WHAT IS BEING ASKED
Your answer is to be every line of the material that includes the string "Limited".

EXCERPTED RECORDS

┏━━

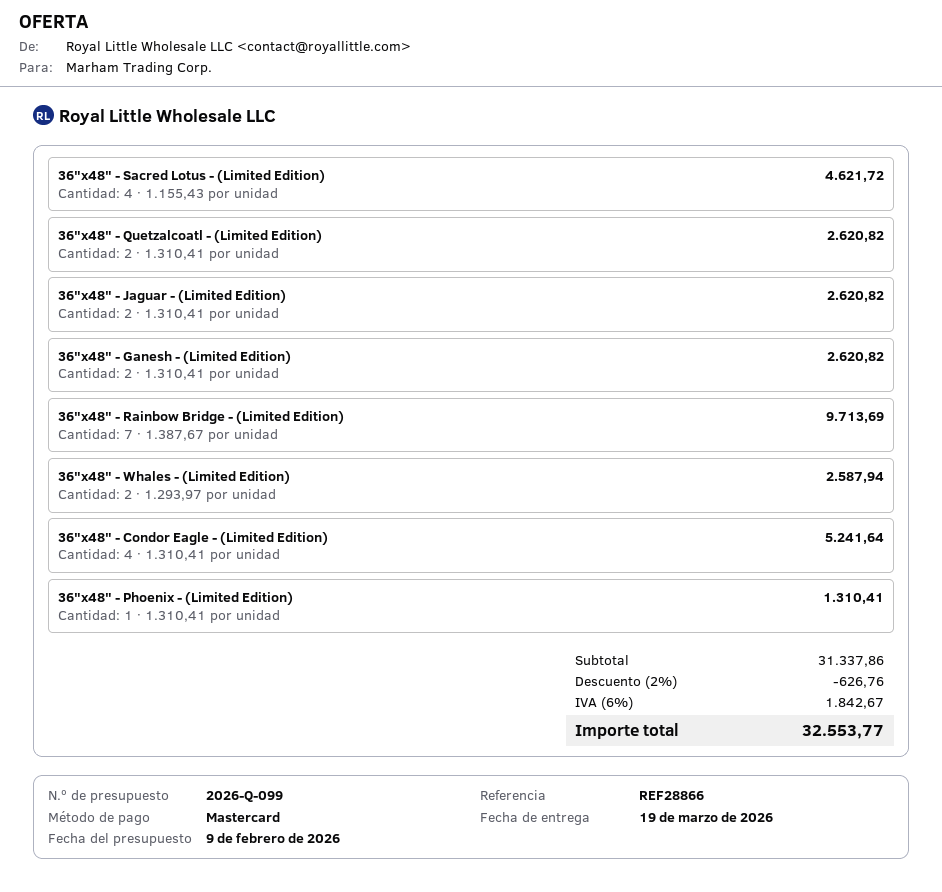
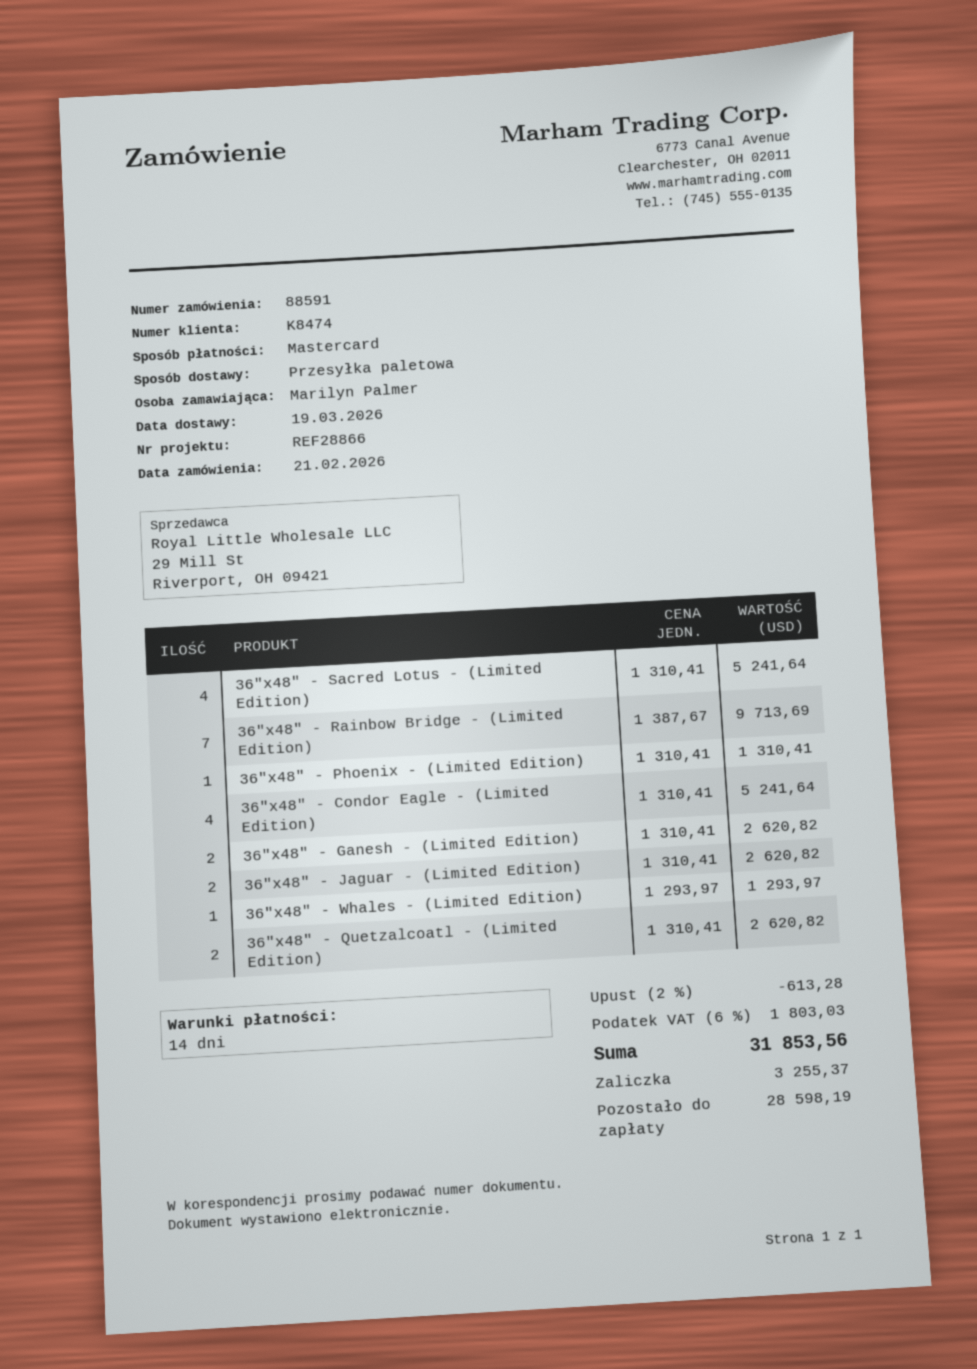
36"x48" - Sacred Lotus - (Limited Edition): 4 x 1155.43 = 4621.72 -> 4 x 1310.41 = 5241.64
36"x48" - Whales - (Limited Edition): 2 x 1293.97 = 2587.94 -> 1 x 1293.97 = 1293.97
discount: 2% = 626.76 -> 2% = 613.28
tax: 6% = 1842.67 -> 6% = 1803.03
total: 32553.77 -> 31853.56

┗━━

TASK ANSWER
36"x48" - Sacred Lotus - (Limited Edition): 4 x 1155.43 = 4621.72 -> 4 x 1310.41 = 5241.64
36"x48" - Whales - (Limited Edition): 2 x 1293.97 = 2587.94 -> 1 x 1293.97 = 1293.97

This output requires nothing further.